Mieux former les policiers municipaux

La mission préconise aussi de laisser plus de marge de manoeuvre aux policiers ou gendarmes quant à la nécessité d’intercepter les contrevenants. Elle propose d’étudier la possibilité pour des policiers ou gendarmes spécialement formés d’appliquer la méthode dite de "contact tactique" mise en place par la police britannique, dans les cas les plus graves, méthode consistant à faire tomber sans le blesser le pilote du scooter…

Un autre aspect soulevé par le rapport est la frilosité de certains magistrats à caractériser l’infraction. Une difficulté qui peut être renforcée par le "caractère lacunaire de certains procès-verbaux", notamment ceux dressés par les policiers municipaux. Le rapport invite donc à renforcer la formation des policiers municipaux en matière de collecte d’éléments de preuve et de respect des procédures. Il recommande aussi aux collectivités d’étoffer leur parc de caméras de vidéosurveillance. L’accès direct des policiers municipaux au Dicem (le fichier de déclaration des véhicules non homologués de type quads, mini-motos, etc.), leur permettra "d’apporter une aide aux forces de l’ordre étatiques dans l’identification des engins motorisés volés et déplaqué". Une nouvelle version doit entrer en vigueur à la fin de l’année.

Cellules anti-rodéos

Le rapport, qui fourmille d’initiatives locales, préconise de généraliser les cellules anti-rodéos saisonnières dans les villes les plus touchées par le phénomène. Ces cellules seraient placées l’égide des directions départementales de la sécurité civile, avec du personnel spécialement formé. De telles cellules ont pu être mises en place avec succès au Havre (54 véhicules saisis en 2020) ou dans le Rhône, à Lyon, Vénissieux, Bron, Vaulx-en-Velin et Villeurbanne. À Compiègne, la municipalité a mis en place un autre dispositif baptisé "Stop Rodéos" qui permet aux habitants de "transmettre à la police municipale, par le biais d’une adresse e-mail, des renseignements pratiques, des heures de passage des véhicules et des numéros de plaque d’immatriculation de véhicules ayant causé ou permis la commission de rodéos".

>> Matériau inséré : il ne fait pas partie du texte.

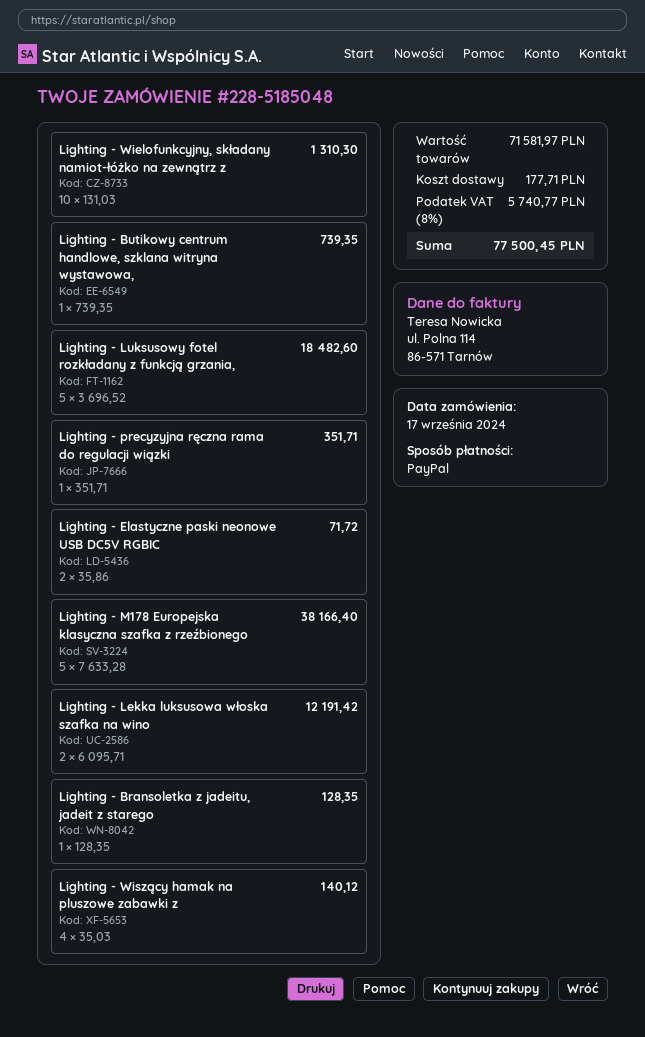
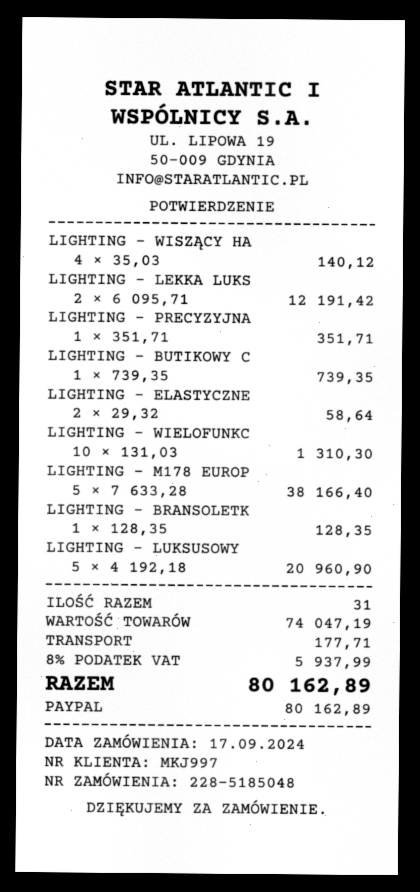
Lighting - Luksusowy fotel rozkładany z funkcją grzania,: 5 x 3696.52 = 18482.60 -> 5 x 4192.18 = 20960.90
Lighting - Elastyczne paski neonowe USB DC5V RGBIC: 2 x 35.86 = 71.72 -> 2 x 29.32 = 58.64
subtotal: 71581.97 -> 74047.19
tax: 8% = 5740.77 -> 8% = 5937.99
total: 77500.45 -> 80162.89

Autre constat : la confiscation et la destruction des véhicules permise par la loi n’est pas suffisamment utilisée. Or il s’agit pour la mission de "la mesure la plus efficace" de la loi de 2018. Le principal frein est le coût de gardiennage et de mise en fourrière. La mission se félicite à cet égard de l’expérimentation en cours dans quelques grandes villes reposant sur un gardiennage gratuit (voir notre article du 16 juin 2021), tout en regrettant "que la charge relative à la mise en fourrière incombe in fine aux collectivités". En outre, elle ne permettra de résoudre le problème qu’à l’échelle des collectivités dotées de fourrières municipales, "laissant de côté les collectivités plus petites" qui n’en comptent pas sur leur territoire. Les parlementaires se félicitent des nouvelles dispositions du projet de loi relatif à la responsabilité pénale et à la sécurité intérieure ramenant notamment de 15 à 7 jours le délai à partir duquel les véhicules placés en fourrières seront réputés abandonnés et pourront donc être détruits.

Ils préconisent enfin de généraliser le recours aux peines de travaux d’intérêt général, notamment dans les services de rééducation fonctionnelle hospitaliers.